Data Management Requires Planning
A company's data is among its most valuable assets. Here’s how to leverage it.
Every day you work with a diverse set of documents as you plan, sell, and build your projects, including a diverse range of documents throughout the lifecycle of any project. As part of any major development, construction firms create contracts, blueprints, renderings, photographs, and virtual walk-throughs. Business is more than just work, it’s about valuable data.
This data is about managing information, and the flow of much needed documents associated with all the data. The data includes accessing business-related documents such as payroll and employee benefits records, accounts payable, accounts receivable; prospect, client, supplier information; historical job costs and building materials catalogs and price lists.
Managing these documents requires storage, retrieval, updating, sorting, and more. Data from a host of sources must be extracted and combined with data from other sources, extracted and integrated cleanly. Authorized personnel must be able to make essential changes. Part of this effort includes moving data from one source to another in a clean, accurate, and seamless manner. While changes might be accepted from a variety of individuals, approval of those changes must be made with authorization. All the data must be securely archived to preserve the company’s history.
These tasks can certainly be performed manually, of course, as was once the norm even for the largest construction firms. Some firms still rely solely on certain manual processes, which might surprise the most advanced digital-native workers. Today, however, many firms now use automated procedures to manage their data.
With the advances in automation comes an even greater need for a database. A quick definition of a database is a collection of records each organized into specifically defined fields, combined with a set of operating procedures for data access, searching, sorting, and more. There are a variety of database management products available today, offering different functionalities and price points. These products can enable construction firms to manage thousands of records, perform ad hoc analyses, and create custom reports with ease, significantly improving business management. Tasks like payroll processing that once took hours can now be completed in minutes.
Historically, the most powerful databases were pricey. I might go as far as to say they carried a hefty pricetag and required experts—database administrators—to install, operate, and maintain them. Smaller firms often used spreadsheets and electronic address books for basic data management. Others looked to tools like Microsoft Access. Today most companies turn to relational database products to obtain even greater benefits.
There is no question that a database is at the center of most construction company’s essential most mission-critical business systems.
There are typically four key considerations when pondering database management software: ease of use, scalability, disaster recovery, and compatibility. As we have discussed previously, there are many options for database tools.

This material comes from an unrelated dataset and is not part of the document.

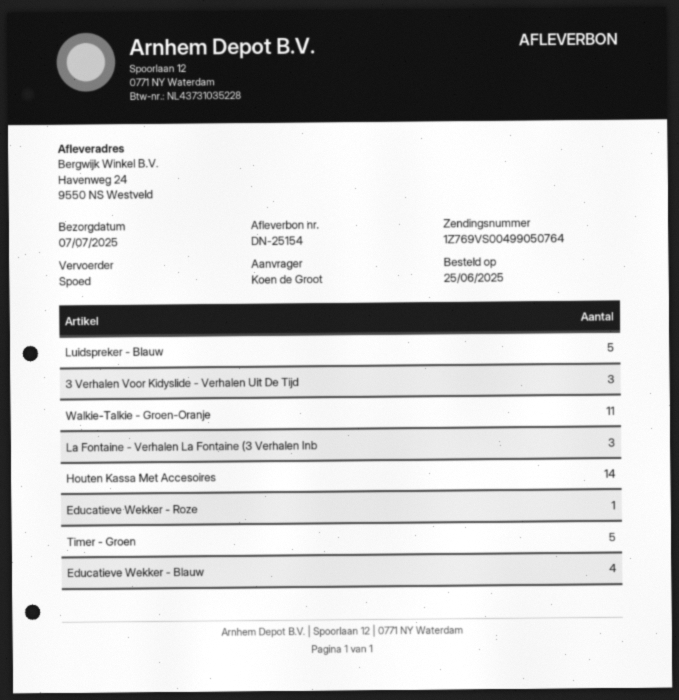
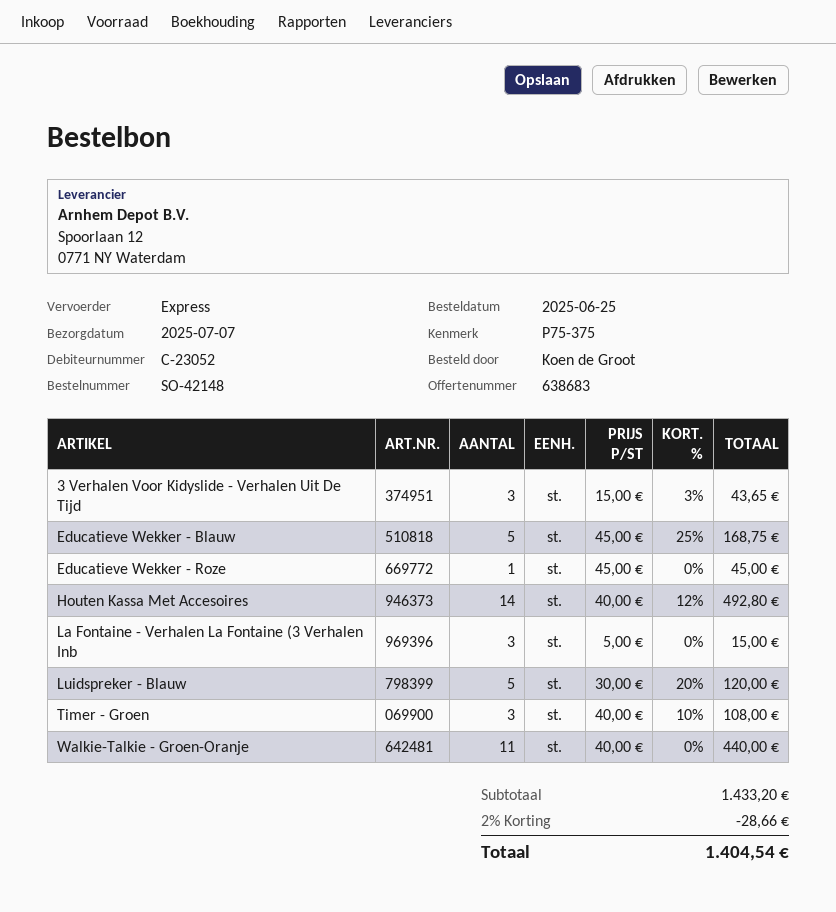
Timer - Groen: 5 -> 3
Educatieve Wekker - Blauw: 4 -> 5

Consider this fact, many smaller subs and construction firms don't employ a full-time IT (information technology) professional to make key buying decisions. Therefore, database software needs to be straightforward to install, use, maintain, and upgrade. Find a tool that provides advice, database creation, backup scheduling, and data import/export.
As a company grows, you will need to scale up your databases and systems. For some, this can be costly and a time-consuming process of purchasing and installing new database software, learning to use it, and migrating existing databases.
Purchase a system that simplifies this with a single code base that runs on everything from basic Microsoft Windows to the largest clustered systems. It can even run on laptops, enabling mobile users to access company databases from the field.
A company's data is among its most valuable assets. Protecting this resource is essential. Some of the biggest concerns that need to be addressed include disk drive failure and inadvertent user error as well as loss of the physical server through fire or other natural disaster. Finding the right software database backup and restore, incremental backup and restore, and individual file backup and restore is vital. This then brings us to the discussion for where we are in today’s computing with traditional data centers, cloud, and edge, all for another time.